This is an interview challenge that tests your ability to optimize a graph structure for a database system that uses random walks to find data.

Overview

BogoDB is a database where:

  • Data is stored as nodes in a weighted graph
  • Queries use random walks guided by edge weights to find target nodes
  • Each query performs multiple random walks to find the target node
  • The goal is to improve both success rate and path efficiency

Challenge

Your task is to optimize the graph structure for better query performance:

  1. Fork this repository
  2. Implement your optimization strategy in candidate_submission/optimize_graph.py
  3. Document your approach directly in this README (see "Your Solution" section below)
  4. Submit your repository URL as your solution

Getting Started

Setup

# Clone your fork of the repository
git clone https://github.com/YOUR-USERNAME/bogoDB.git
cd bogoDB

# Create a virtual environment (recommended)
python -m venv venv
source venv/bin/activate  # On Windows: venv\Scripts\activate

# Install dependencies
pip install -r requirements.txt

# Run the full pipeline
./run_all.sh

System Parameters

The system uses these constants (defined in scripts/constants.py):

Parameter Value Description
NUM_NODES 500 Total number of nodes in the graph
MAX_EDGES_PER_NODE 3 Maximum outgoing edges per node
MAX_TOTAL_EDGES 1000 Maximum total edges in the graph
NUM_QUERIES 200 Number of queries in the test set
MAX_DEPTH 10000 Maximum steps in a random walk
NUM_WALKS_PER_QUERY 10 Number of random walks per query

How It Works

  • Nodes: Simple integers from 0 to 499
  • Edges: Weighted connections (weights control probability of traversal)
  • Queries: Generated using an exponential distribution (some nodes queried more often)
  • Random Walks: Start at random nodes and follow weighted edges
  • Success: A query is successful if it reaches the target before max depth

Implementation

Your task is to complete the optimize_graph function in candidate_submission/optimize_graph.py:

def optimize_graph(initial_graph, results, ...):
    # TODO: Implement your optimization strategy here
    # ...
    return optimized_graph

Constraints

Your optimized graph must adhere to:

  • Maximum total edges: 1000 (2 * number of nodes)
  • Maximum outgoing edges per node: 3
  • All 500 nodes must be present in the graph
  • Edge weights: Must be positive and ≤ 10
  • No self-loops are allowed (a node cannot connect to itself)

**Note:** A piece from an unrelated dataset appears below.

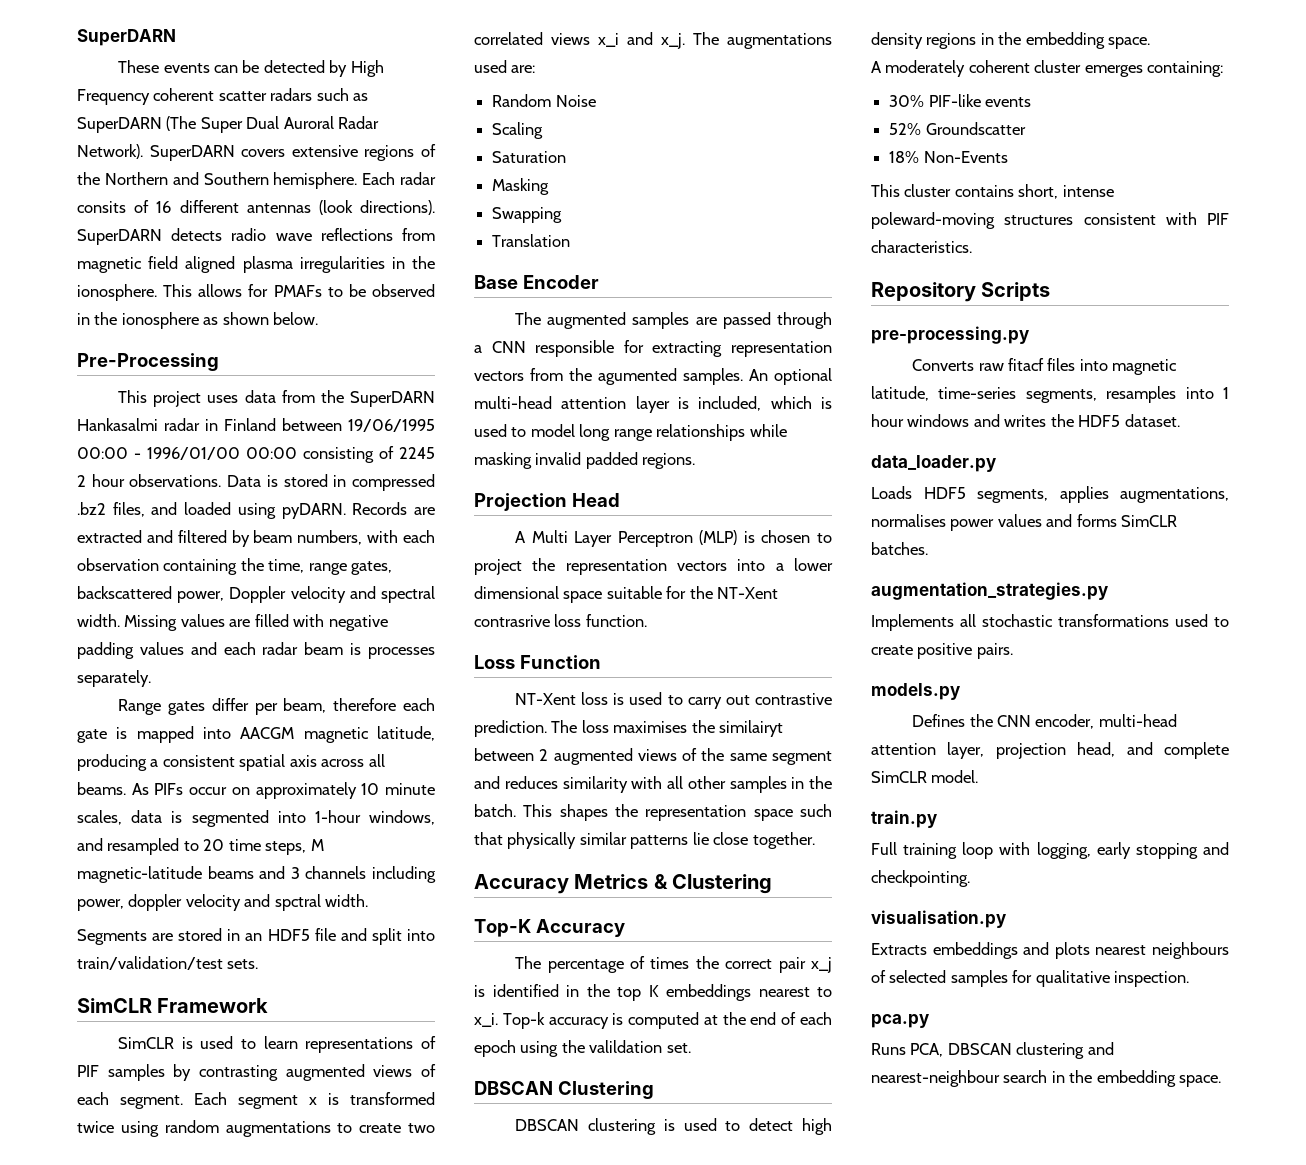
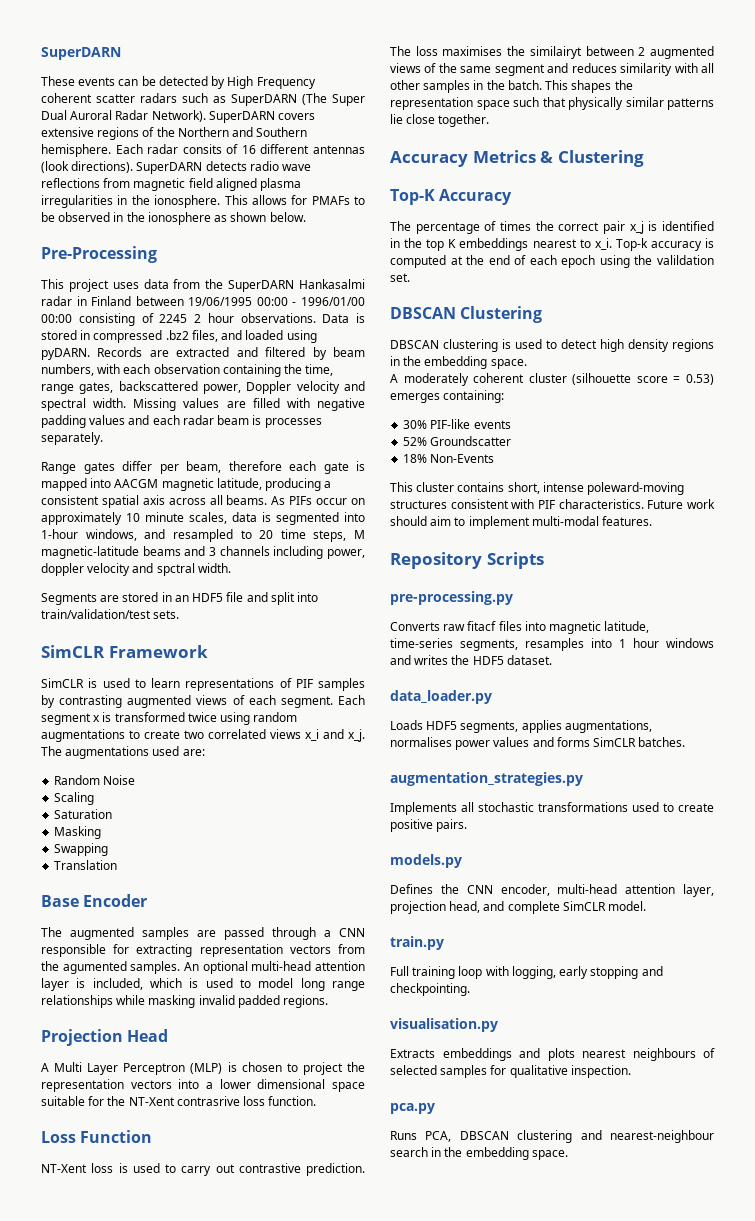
- A moderately coherent cluster emerges containing:
+ A moderately coherent cluster (silhouette score = 0.53) emerges containing:
+ Future work should aim to implement multi-modal features.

The evaluation script will reject graphs that don't meet these constraints.

Evaluation

Your solution will be evaluated based on:

  1. Approach and Reasoning (primary)

    • How you analyze the problem
    • Your optimization strategies
    • The trade-offs you consider
  2. Performance (secondary)

    • Success rate: % of queries that find their target
    • Path length: Shorter paths are better
    • A combined score that balances both metrics

Tips

  • Analyze the query pattern in the initial results
  • Consider which nodes are frequently queried
  • Think about the balance between exploration and exploitation
  • Random walks behave differently than shortest-path algorithms
  • Both success rate and path length matter, but they often trade off

Running Your Solution

# Run the full pipeline
./run_all.sh

# Or run just your optimizer
python candidate_submission/optimize_graph.py

# Then evaluate your solution
python scripts/evaluate_graph.py

The evaluation will compare your optimized graph against the initial random graph.

Submission

To submit your solution:

  1. Implement your optimization strategy in optimize_graph.py
  2. Run the full pipeline (./run_all.sh) to test your solution
  3. Update the "Your Solution" section below with your documentation
  4. Commit and push your changes to your forked repository
  5. Submit the URL to your forked repository

We expect you to iterate on multiple approaches before arriving at your final solution. In your documentation, include insights from your journey - what worked, what didn't, and how your understanding evolved.

Write your solution to solution.md.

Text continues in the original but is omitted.